Joe Schenck slips his arm around Marilyn’s shoulders, interrupting her thoughts. “Would you like to come inside and play cards?”
“Cards?” she asks.
“Sure,” he nods. “We’re all going in.”
The pool crowd is meandering across the lawn, back toward the house. They’ve paired off into couples, each man with a girl by his side. Some are barefoot, swigging from a bottle of champagne.
“Mr. Schenck, I am not very good at cards.” Marilyn wrinkles her nose.
“Call me Joe,” he says, wrapping his arm around her waist. “You don’t have to play. You can just watch. And fix me some drinks.”
Around a green baize table, a game of gin rummy is in full swing, its players sipping cocktails and smoking cigarettes.

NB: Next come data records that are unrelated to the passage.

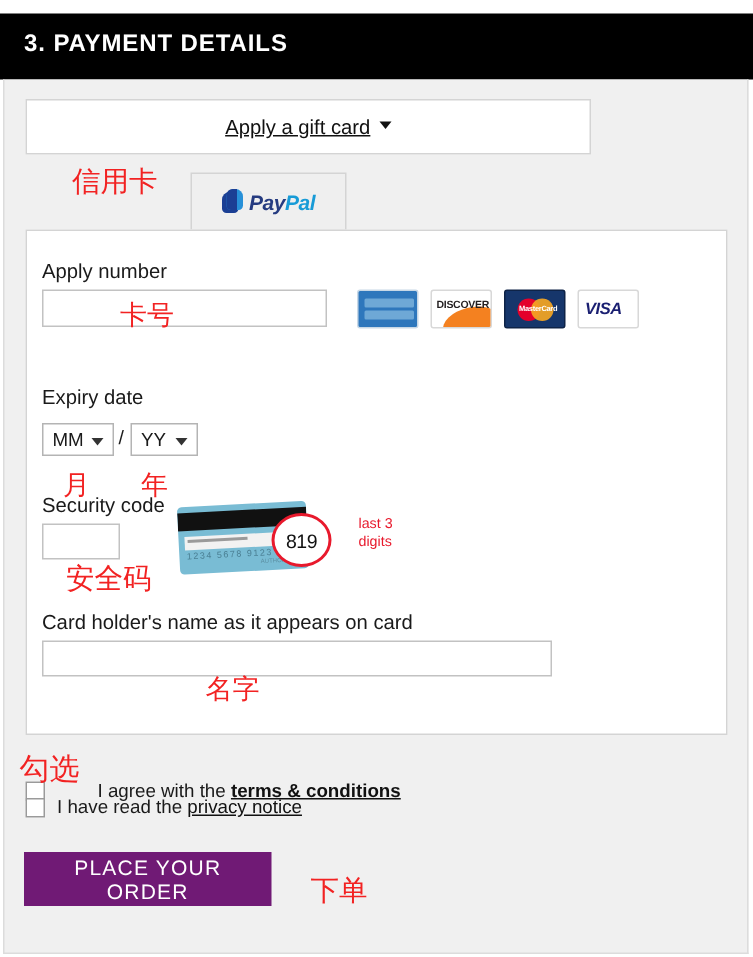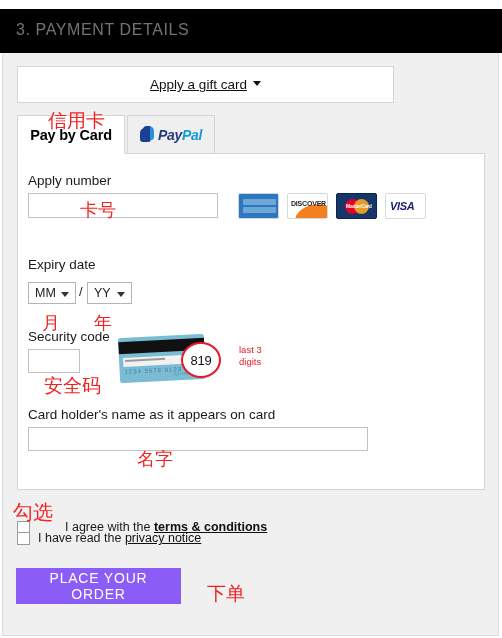--- a/index.html
+++ b/index.html
@@ -36,10 +36,10 @@
   #section-header .title {
     position: absolute;
     left: 16px; top: 12px;
-    color: #737373;
+    color: #ffffff;
     font-size: 16px;
     letter-spacing: 0.6px;
-    font-weight: 400;
+    font-weight: 700;
   }
 
   

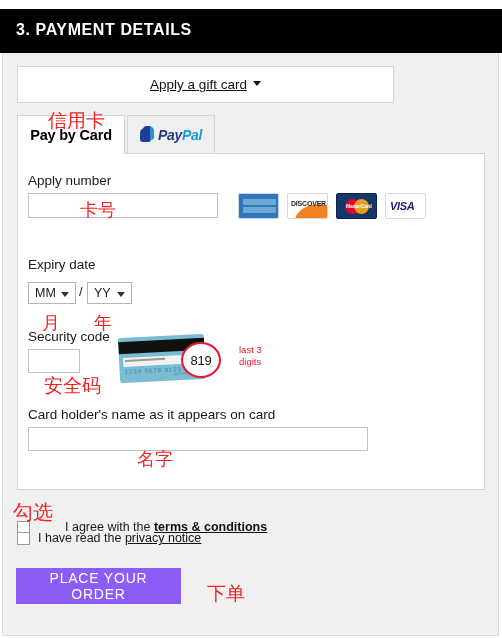--- a/index.html
+++ b/index.html
@@ -438,9 +438,6 @@
   </div>
 
   <div id="tabs">
-    <div class="tab" id="tab-card">
-      <span class="tab-label">Pay by Card</span>
-    </div>
     <div class="tab" id="tab-paypal">
       <span class="pp-logo">
         <span class="pp-mark">

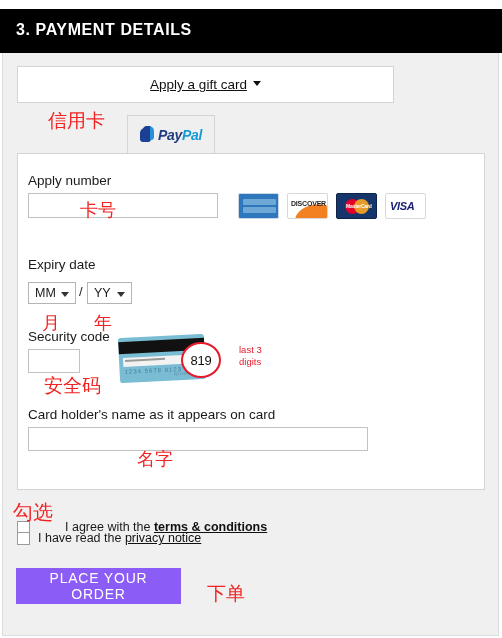--- a/index.html
+++ b/index.html
@@ -120,7 +120,7 @@
   }
   #tab-paypal {
     left: 110px;
-    width: 88px;
+    width: 104px;
     background: #efefef;
     border-bottom: 1px solid #d4d4d4;
   }

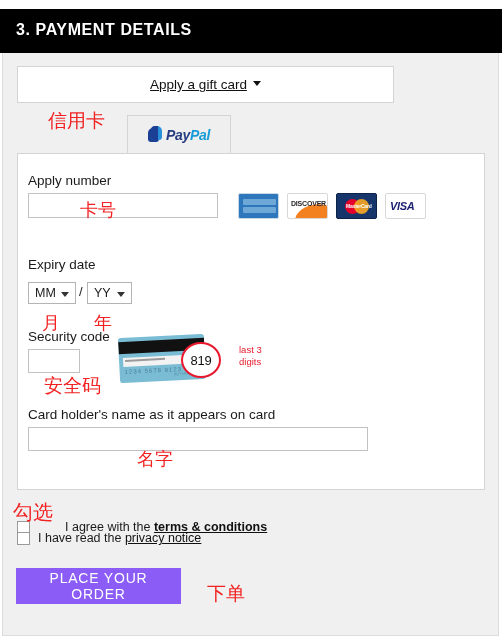--- a/index.html
+++ b/index.html
@@ -388,7 +388,7 @@
     position: absolute;
     left: 16px; top: 568px;
     width: 165px; height: 36px;
-    background: #8b5cf6;
+    background: #701a75;
     border: none;
     color: #ffffff;
     font-family: "Liberation Sans", sans-serif;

Marilyn sits on one side of Schenck. On the other is a naked redhead who’s intent on the game. The redhead’s playing to win, and when she does, she squeals with delight, throwing down her hand of cards and kissing Schenck hard on the cheek.
“Well done!” he laughs. “Here we go!” He takes a $50 bill out of his wallet. “You won that fair and square.”
“Thank you, Joe!” She plants another kiss. “You are the sweetest.”
“Say, Marilyn? Aren’t you working tomorrow?” Schenck asks. “Let me call you a limousine.”
She’s grateful to have been dismissed. But even more grateful when the invitations keep coming.